Goal of the exercise: Could you transcribe all the entries exactly, omitting the pictures?

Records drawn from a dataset
=-=-=-=-=

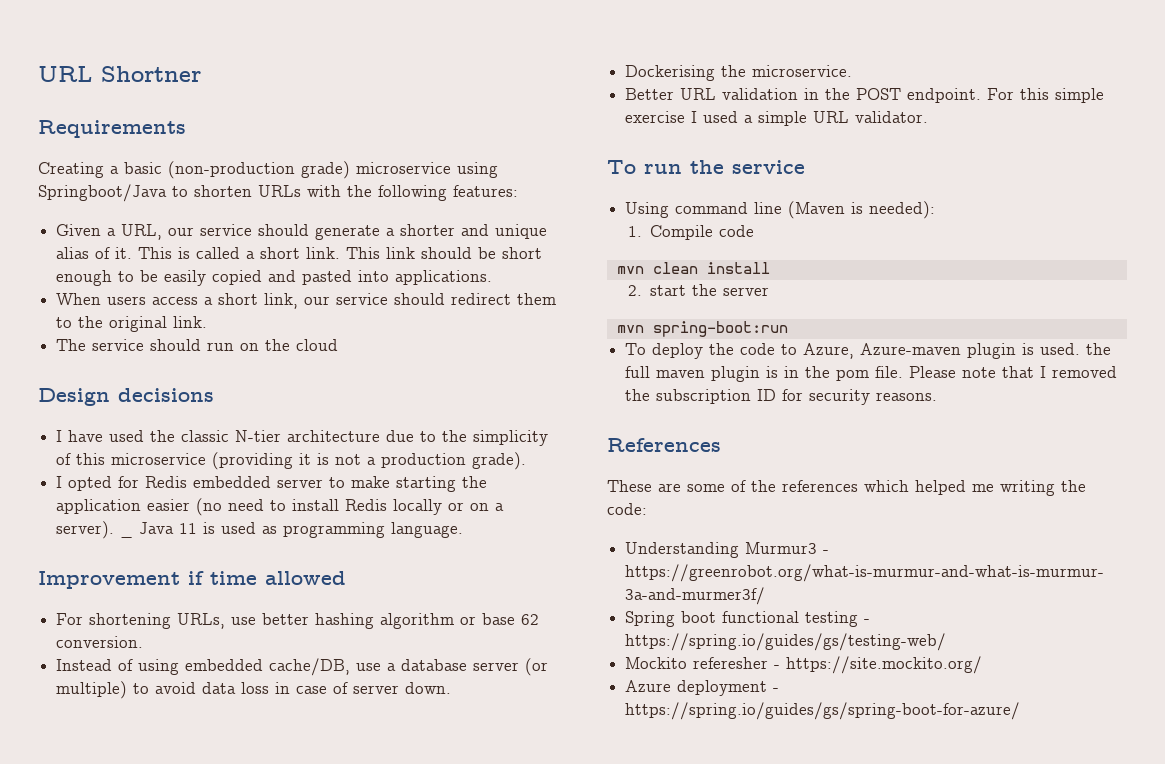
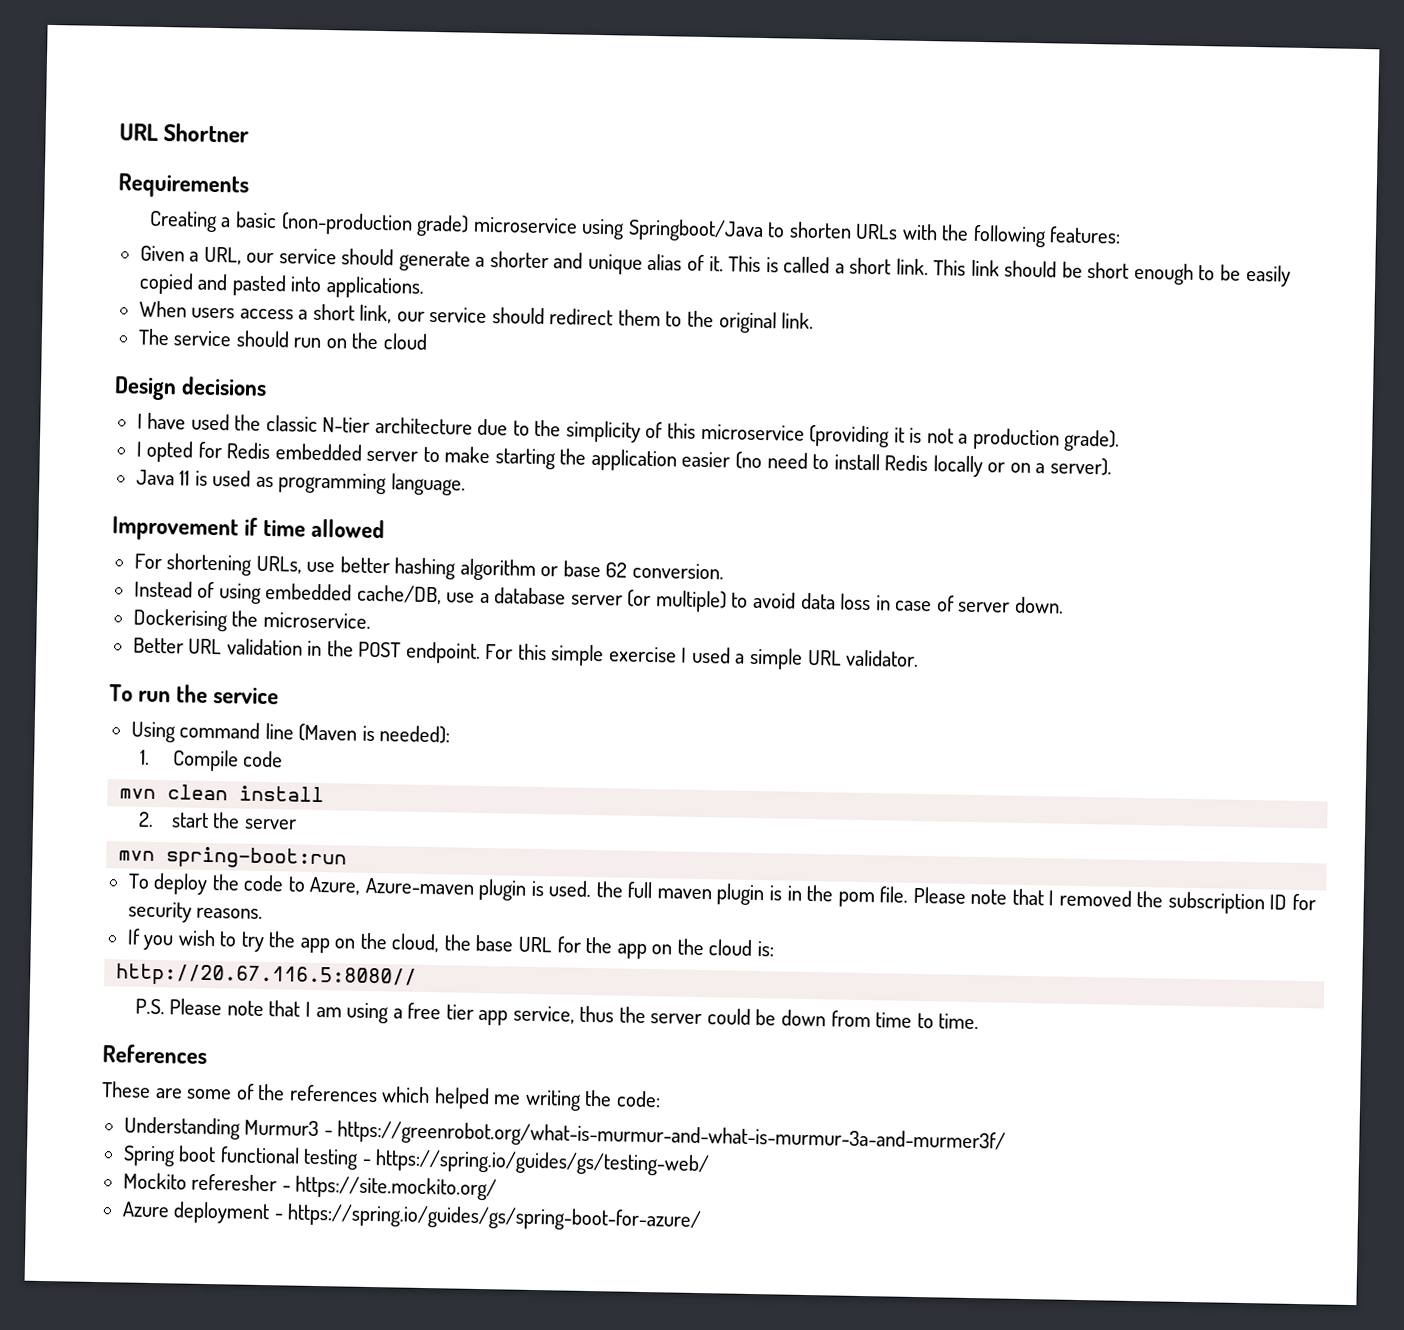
- I opted for Redis embedded server to make starting the application easier (no need to install Redis locally or on a server). _ Java 11 is used as programming language.
+ I opted for Redis embedded server to make starting the application easier (no need to install Redis locally or on a server).
+ Java 11 is used as programming language.
+ If you wish to try the app on the cloud, the base URL for the app on the cloud is:
+ http://20.67.116.5:8080//
+ P.S. Please note that I am using a free tier app service, thus the server could be down from time to time.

=-=-=-=-=

Result:
- I opted for Redis embedded server to make starting the application easier (no need to install Redis locally or on a server). _ Java 11 is used as programming language.
+ I opted for Redis embedded server to make starting the application easier (no need to install Redis locally or on a server).
+ Java 11 is used as programming language.
+ If you wish to try the app on the cloud, the base URL for the app on the cloud is:
+ http://20.67.116.5:8080//
+ P.S. Please note that I am using a free tier app service, thus the server could be down from time to time.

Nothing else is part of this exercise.